1: epod-openeo-1: FINISHED at Mon Feb 5 14:32:28 +0100 2024 = openeo-driver-0ff12a46d046.stdout

2: epod-openeo-2: FINISHED at Mon Feb 5 15:53:10 +0100 2024 = openeo-driver-f7eae1715bea.stdout

3: + 4: epod-openeo-1: FINISHED at Mon Feb 5 16:40:09 +0100 2024 = openeo-driver-ec10ec7d12e7.stdout epod-openeo-2: FINISHED at Mon Feb 5 16:52:34 +0100 2024 = openeo-driver-f21b6b99b520.stdout

1)

[thread 15259 also had an error]
#
# A fatal error has been detected by the Java Runtime Environment:
#
#  SIGSEGV (0xb) at pc=0x00007f583d3ade26, pid=60, tid=692844
#
# JRE version: OpenJDK Runtime Environment 18.9 (11.0.14+9) (build 11.0.14+9-LTS)
# Java VM: OpenJDK 64-Bit Server VM 18.9 (11.0.14+9-LTS, mixed mode, tiered, g1 gc, linux-amd64)
# Problematic frame:
# C  [libhdf5.so.103+0x21ae26]  H5SL_search+0x736
#
# Core dump will be written. Default location: Core dumps may be processed with "/usr/lib/systemd/systemd-coredump %P %u %g %s %t %c %h %e" (or dumping to /opt/core.60)
#
# An error report file with more information is saved as:
# /opt/hs_err_pid60.log
#
# If you would like to submit a bug report, please visit:
#   https://bugzilla.redhat.com/enter_bug.cgi?product=Red%20Hat%20Enterprise%20Linux%208&component=java-11-openjdk
# The crash happened outside the Java Virtual Machine in native code.
# See problematic frame for where to report the bug.

2)

#
# A fatal error has been detected by the Java Runtime Environment:
#
#  SIGSEGV (0xb) at pc=0x00007fabf541671a, pid=60, tid=2154
#
# JRE version: OpenJDK Runtime Environment 18.9 (11.0.14+9) (build 11.0.14+9-LTS)
# Java VM: OpenJDK 64-Bit Server VM 18.9 (11.0.14+9-LTS, mixed mode, tiered, g1 gc, linux-amd64)
# Problematic frame:
# C  [libhdf5.so.103+0x21a71a]  H5SL_search+0x2a
#
# Core dump will be written.

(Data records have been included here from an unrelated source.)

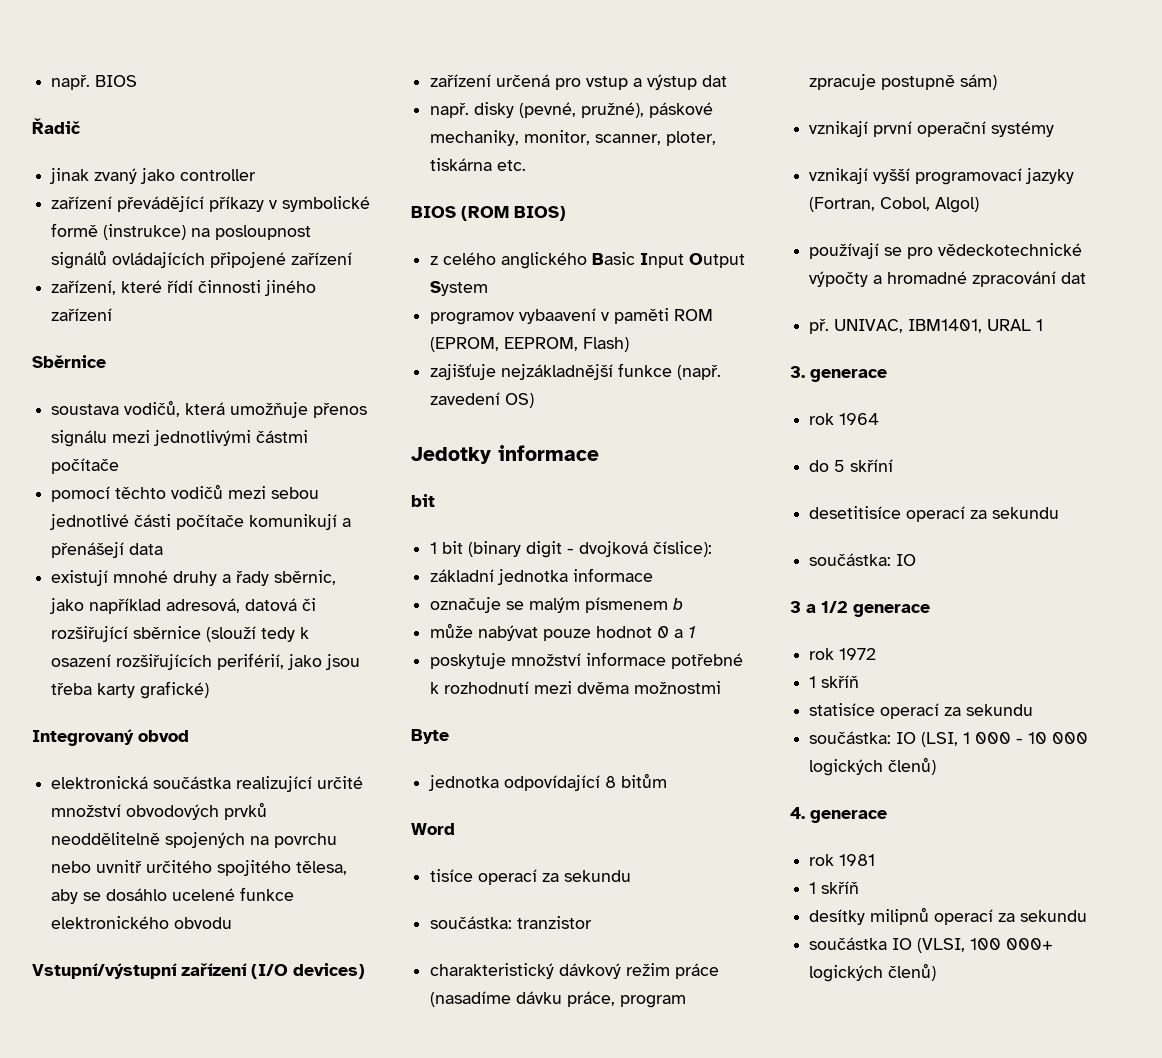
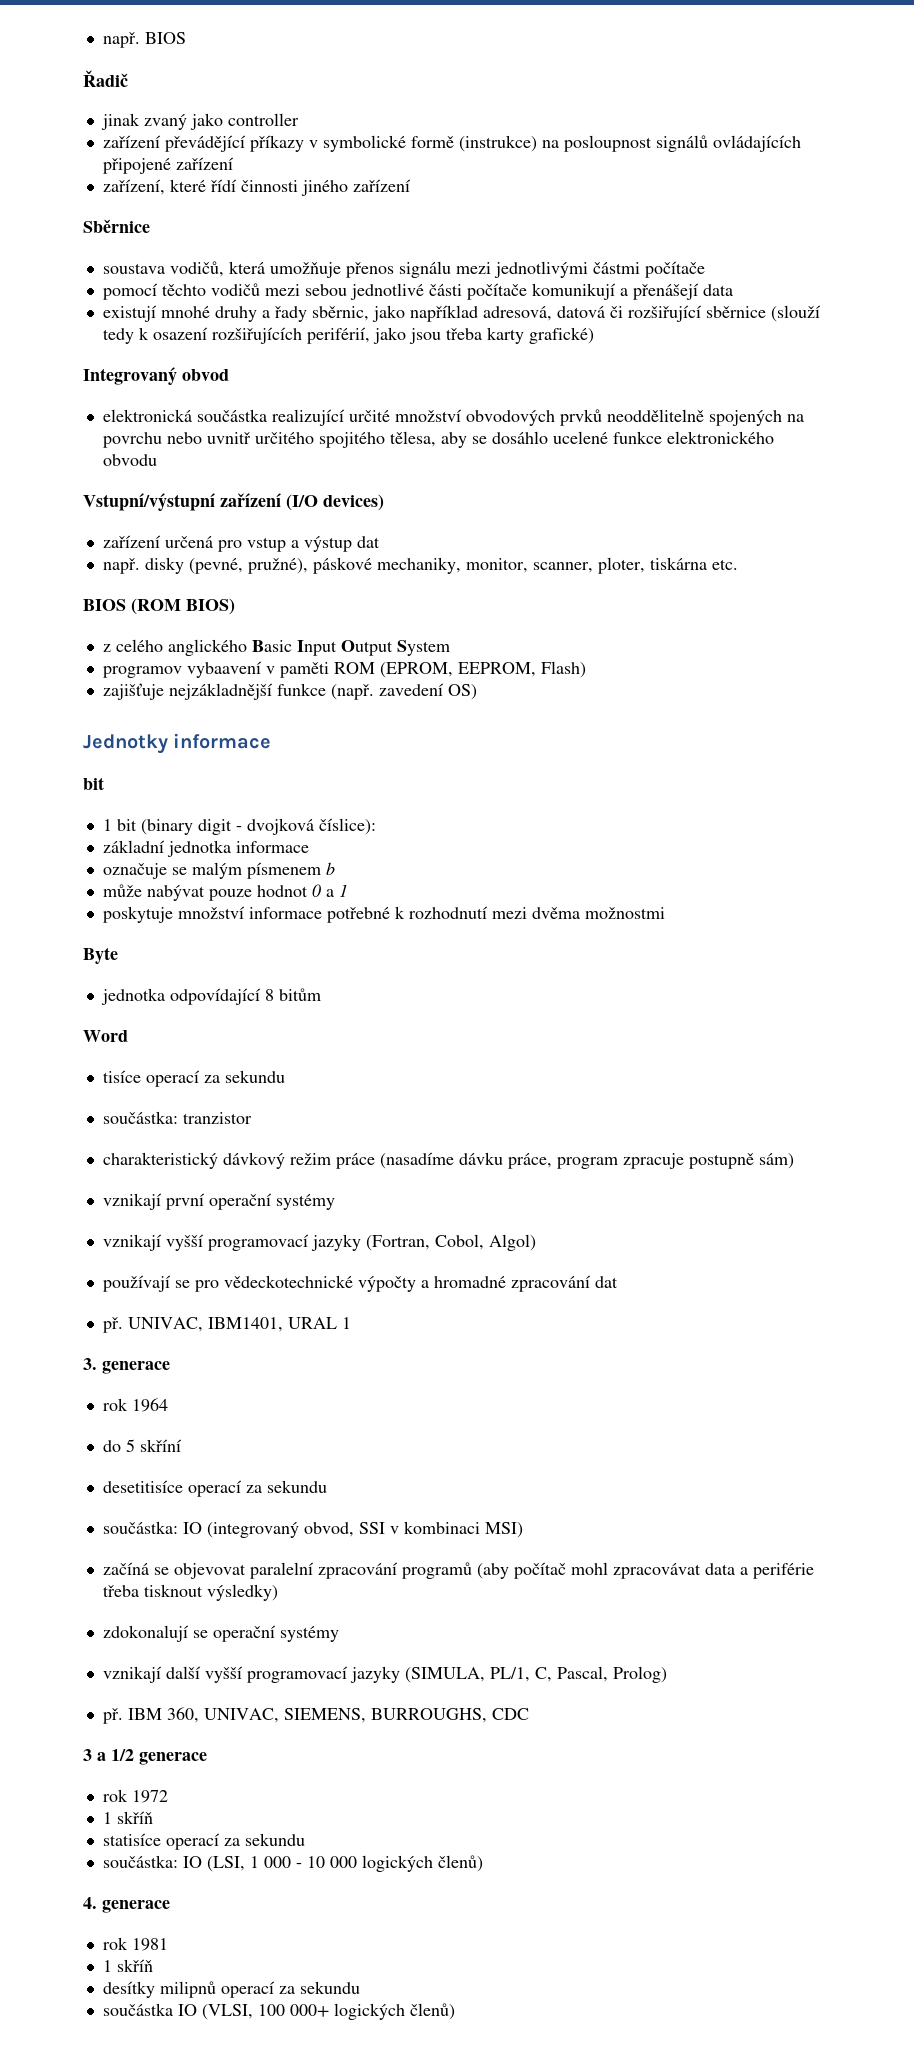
- Jedotky informace
+ Jednotky informace
  desetitisíce operací za sekundu
- součástka: IO
+ součástka: IO (integrovaný obvod, SSI v kombinaci MSI)
+ začíná se objevovat paralelní zpracování programů (aby počítač mohl zpracovávat data a periférie třeba tisknout výsledky)
+ zdokonalují se operační systémy
+ vznikají další vyšší programovací jazyky (SIMULA, PL/1, C, Pascal, Prolog)
+ př. IBM 360, UNIVAC, SIEMENS, BURROUGHS, CDC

Default location: Core dumps may be processed with "/usr/lib/systemd/systemd-coredump %P %u %g %s %t %c %h %e" (or dumping to /opt/core.60)
#
# An error report file with more information is saved as:
# /opt/hs_err_pid60.log
#
# If you would like to submit a bug report, please visit:
#   https://bugzilla.redhat.com/enter_bug.cgi?product=Red%20Hat%20Enterprise%20Linux%208&component=java-11-openjdk
# The crash happened outside the Java Virtual Machine in native code.
# See problematic frame for where to report the bug.

3)

[thread 956 also had an error]
#
# A fatal error has been detected by the Java Runtime Environment:
#
#  SIGBUS (0x7) at pc=0x00007fa0a5119e60, pid=60, tid=952
#
# JRE version: OpenJDK Runtime Environment 18.9 (11.0.14+9) (build 11.0.14+9-LTS)
# Java VM: OpenJDK 64-Bit Server VM 18.9 (11.0.14+9-LTS, mixed mode, tiered, g1 gc, linux-amd64)
# Problematic frame:
# C  [libhdf5.so.103+0x11de60]  H5FL_reg_malloc+0x40
#
# Core dump will be written. Default location: Core dumps may be processed with "/usr/lib/systemd/systemd-coredump %P %u %g %s %t %c %h %e" (or dumping to /opt/core.60)
#
# An error report file with more information is saved as:
# /opt/hs_err_pid60.log
#
# If you would like to submit a bug report, please visit:
#   https://bugzilla.redhat.com/enter_bug.cgi?product=Red%20Hat%20Enterprise%20Linux%208&component=java-11-openjdk
# The crash happened outside the Java Virtual Machine in native code.
# See problematic frame for where to report the bug.

4)

[thread 518 also had an error]
#
# A fatal error has been detected by the Java Runtime Environment:
#
#  SIGSEGV (0xb) at pc=0x00007fe1e421f508, pid=60, tid=641
#
# JRE version: OpenJDK Runtime Environment 18.9 (11.0.14+9) (build 11.0.14+9-LTS)
# Java VM: OpenJDK 64-Bit Server VM 18.9 (11.0.14+9-LTS, mixed mode, tiered, g1 gc, linux-amd64)
# Problematic frame:
# C  [libhdf5.so.103+0x9c508]  H5CX_pop+0x58
#
# Core dump will be written. Default location: Core dumps may be processed with "/usr/lib/systemd/systemd-coredump %P %u %g %s %t %c %h %e" (or dumping to /opt/core.60)
#
# An error report file with more information is saved as:
# /opt/hs_err_pid60.log
#
# If you would like to submit a bug report, please visit:
#   https://bugzilla.redhat.com/enter_bug.cgi?product=Red%20Hat%20Enterprise%20Linux%208&component=java-11-openjdk
# The crash happened outside the Java Virtual Machine in native code.
# See problematic frame for where to report the bug.
jdries commented 6 months ago

HDF5 library has an 'enable_threadsafe' flag, which is not set in the rpm, enabling it would be a good first option.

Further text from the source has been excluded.